=== Source data ===

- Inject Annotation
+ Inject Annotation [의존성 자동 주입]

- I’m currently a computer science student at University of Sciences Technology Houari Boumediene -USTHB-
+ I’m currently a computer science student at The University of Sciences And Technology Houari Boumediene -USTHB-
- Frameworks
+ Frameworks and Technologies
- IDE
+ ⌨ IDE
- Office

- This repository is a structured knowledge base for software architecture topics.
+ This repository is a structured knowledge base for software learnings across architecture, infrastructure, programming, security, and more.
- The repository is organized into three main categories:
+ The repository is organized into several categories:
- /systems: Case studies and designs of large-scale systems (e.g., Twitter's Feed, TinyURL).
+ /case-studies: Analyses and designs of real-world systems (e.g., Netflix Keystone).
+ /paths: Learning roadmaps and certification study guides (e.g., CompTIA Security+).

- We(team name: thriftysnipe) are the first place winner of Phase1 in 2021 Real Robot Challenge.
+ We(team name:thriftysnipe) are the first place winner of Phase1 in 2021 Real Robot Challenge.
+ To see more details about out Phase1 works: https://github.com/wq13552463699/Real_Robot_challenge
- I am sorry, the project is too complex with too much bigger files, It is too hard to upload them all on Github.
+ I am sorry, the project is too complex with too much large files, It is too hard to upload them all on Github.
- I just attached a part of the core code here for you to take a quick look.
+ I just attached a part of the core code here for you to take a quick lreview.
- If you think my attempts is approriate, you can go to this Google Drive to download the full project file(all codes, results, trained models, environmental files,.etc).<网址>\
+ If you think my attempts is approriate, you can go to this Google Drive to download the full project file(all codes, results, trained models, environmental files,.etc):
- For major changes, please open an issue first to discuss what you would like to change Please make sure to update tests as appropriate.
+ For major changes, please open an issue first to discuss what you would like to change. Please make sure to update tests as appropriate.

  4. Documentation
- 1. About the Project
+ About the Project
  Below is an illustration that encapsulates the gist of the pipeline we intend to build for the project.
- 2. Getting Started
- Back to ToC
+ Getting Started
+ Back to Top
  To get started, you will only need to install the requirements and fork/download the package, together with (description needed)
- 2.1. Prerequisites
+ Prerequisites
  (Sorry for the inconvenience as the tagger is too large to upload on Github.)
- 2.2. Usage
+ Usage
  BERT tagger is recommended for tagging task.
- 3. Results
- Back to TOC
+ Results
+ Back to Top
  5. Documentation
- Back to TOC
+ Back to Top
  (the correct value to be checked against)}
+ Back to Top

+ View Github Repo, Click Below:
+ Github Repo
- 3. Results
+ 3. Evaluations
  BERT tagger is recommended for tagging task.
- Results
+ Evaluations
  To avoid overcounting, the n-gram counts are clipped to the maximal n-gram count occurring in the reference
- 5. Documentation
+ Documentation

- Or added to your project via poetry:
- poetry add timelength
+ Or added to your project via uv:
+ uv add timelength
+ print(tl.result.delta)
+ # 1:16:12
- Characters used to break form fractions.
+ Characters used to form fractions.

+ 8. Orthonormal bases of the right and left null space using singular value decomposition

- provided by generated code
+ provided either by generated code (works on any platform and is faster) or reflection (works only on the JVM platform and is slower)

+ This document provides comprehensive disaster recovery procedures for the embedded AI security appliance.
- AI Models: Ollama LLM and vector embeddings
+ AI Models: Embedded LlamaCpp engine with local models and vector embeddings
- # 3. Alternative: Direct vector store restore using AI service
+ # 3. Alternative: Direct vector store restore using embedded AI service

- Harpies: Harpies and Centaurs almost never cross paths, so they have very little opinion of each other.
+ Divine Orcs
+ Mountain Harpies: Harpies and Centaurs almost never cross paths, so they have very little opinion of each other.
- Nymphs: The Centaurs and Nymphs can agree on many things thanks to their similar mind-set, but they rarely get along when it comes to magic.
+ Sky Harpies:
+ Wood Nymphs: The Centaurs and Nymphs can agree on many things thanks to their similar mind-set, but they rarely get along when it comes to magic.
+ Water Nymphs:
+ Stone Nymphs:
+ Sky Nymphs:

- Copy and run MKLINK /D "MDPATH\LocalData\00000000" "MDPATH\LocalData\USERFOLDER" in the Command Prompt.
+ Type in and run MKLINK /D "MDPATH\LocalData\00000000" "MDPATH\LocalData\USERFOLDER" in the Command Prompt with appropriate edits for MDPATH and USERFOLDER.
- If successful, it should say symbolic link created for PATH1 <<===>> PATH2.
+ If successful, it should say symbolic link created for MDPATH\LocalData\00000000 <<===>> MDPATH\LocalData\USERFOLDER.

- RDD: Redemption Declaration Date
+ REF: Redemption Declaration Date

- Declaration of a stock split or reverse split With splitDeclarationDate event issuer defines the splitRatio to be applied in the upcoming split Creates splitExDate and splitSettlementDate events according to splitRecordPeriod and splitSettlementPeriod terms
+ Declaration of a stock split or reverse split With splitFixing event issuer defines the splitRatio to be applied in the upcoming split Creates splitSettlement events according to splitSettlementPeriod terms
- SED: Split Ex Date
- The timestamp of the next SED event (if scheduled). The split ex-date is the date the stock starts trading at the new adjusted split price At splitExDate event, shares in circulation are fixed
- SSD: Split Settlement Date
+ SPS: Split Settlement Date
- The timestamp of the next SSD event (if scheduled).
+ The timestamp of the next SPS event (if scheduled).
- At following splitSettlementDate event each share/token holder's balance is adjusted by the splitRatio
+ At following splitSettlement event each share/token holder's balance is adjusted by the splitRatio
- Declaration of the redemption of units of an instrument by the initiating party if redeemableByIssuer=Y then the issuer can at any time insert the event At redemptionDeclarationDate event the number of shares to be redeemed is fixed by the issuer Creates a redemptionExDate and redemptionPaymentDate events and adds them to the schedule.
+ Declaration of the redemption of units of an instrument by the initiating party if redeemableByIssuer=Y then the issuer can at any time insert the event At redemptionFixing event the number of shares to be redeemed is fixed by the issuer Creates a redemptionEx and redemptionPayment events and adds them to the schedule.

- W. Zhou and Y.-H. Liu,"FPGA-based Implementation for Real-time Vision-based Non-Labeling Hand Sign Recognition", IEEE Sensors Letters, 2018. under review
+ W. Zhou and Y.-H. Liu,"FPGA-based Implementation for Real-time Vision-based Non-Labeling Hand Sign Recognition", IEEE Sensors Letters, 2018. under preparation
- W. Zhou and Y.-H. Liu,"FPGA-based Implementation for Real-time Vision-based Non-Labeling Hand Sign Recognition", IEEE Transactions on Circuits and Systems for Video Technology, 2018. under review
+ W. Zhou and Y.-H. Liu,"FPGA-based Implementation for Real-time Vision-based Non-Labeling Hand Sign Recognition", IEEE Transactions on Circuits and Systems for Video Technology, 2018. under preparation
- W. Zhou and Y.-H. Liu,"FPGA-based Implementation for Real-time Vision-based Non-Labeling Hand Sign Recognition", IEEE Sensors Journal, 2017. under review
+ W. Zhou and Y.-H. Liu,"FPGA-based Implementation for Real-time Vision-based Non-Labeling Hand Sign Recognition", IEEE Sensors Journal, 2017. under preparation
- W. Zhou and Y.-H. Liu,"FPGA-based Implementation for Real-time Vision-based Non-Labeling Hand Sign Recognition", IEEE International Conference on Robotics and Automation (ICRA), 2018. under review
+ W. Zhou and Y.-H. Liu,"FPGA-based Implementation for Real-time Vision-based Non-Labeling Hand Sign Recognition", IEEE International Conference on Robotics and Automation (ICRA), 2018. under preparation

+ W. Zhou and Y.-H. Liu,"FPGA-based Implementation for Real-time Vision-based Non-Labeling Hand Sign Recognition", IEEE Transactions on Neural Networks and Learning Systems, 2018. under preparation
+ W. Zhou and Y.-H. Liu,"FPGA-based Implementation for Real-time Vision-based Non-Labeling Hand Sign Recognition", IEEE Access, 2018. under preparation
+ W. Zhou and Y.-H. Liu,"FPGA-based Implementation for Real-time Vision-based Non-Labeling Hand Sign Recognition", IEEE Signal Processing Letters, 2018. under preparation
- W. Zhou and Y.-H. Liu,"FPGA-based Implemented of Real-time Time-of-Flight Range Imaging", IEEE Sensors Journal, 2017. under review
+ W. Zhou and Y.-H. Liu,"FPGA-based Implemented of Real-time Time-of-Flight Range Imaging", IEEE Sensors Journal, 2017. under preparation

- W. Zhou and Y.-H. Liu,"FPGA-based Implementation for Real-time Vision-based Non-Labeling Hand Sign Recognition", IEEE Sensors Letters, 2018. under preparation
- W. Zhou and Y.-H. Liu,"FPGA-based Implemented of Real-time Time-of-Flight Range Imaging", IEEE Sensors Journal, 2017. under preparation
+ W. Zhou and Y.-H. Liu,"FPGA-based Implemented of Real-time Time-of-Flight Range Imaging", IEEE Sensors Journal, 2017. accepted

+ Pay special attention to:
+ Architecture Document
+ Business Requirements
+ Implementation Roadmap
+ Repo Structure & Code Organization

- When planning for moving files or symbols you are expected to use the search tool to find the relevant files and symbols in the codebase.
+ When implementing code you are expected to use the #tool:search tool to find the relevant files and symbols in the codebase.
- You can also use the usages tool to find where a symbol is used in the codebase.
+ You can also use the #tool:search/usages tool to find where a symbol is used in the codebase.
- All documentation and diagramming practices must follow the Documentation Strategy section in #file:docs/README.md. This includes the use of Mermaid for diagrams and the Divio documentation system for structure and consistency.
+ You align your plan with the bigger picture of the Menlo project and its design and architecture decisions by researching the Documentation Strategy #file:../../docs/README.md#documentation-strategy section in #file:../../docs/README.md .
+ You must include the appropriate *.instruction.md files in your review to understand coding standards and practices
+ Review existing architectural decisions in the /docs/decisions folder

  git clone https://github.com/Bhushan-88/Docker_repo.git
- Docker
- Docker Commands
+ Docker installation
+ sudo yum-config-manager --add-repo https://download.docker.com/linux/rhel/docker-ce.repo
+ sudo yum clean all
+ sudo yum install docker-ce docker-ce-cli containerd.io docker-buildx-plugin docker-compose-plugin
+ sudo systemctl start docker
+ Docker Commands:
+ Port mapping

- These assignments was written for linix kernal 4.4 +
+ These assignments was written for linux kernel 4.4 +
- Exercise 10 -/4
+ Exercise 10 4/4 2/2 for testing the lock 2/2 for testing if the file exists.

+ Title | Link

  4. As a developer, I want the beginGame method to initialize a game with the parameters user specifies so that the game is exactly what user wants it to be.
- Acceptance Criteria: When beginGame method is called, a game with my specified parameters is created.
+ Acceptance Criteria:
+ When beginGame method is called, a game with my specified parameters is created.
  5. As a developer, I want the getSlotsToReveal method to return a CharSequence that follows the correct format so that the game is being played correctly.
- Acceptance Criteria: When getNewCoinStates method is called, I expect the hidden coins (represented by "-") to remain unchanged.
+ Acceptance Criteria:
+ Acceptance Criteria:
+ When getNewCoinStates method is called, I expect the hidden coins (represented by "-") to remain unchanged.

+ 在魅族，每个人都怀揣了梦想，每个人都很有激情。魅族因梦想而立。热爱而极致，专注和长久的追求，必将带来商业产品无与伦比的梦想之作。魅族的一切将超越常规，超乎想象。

===

Filter the records above, keeping each line that contains the word "scheduled".

Answer box:
- The timestamp of the next SED event (if scheduled). The split ex-date is the date the stock starts trading at the new adjusted split price At splitExDate event, shares in circulation are fixed
- The timestamp of the next SSD event (if scheduled).
+ The timestamp of the next SPS event (if scheduled).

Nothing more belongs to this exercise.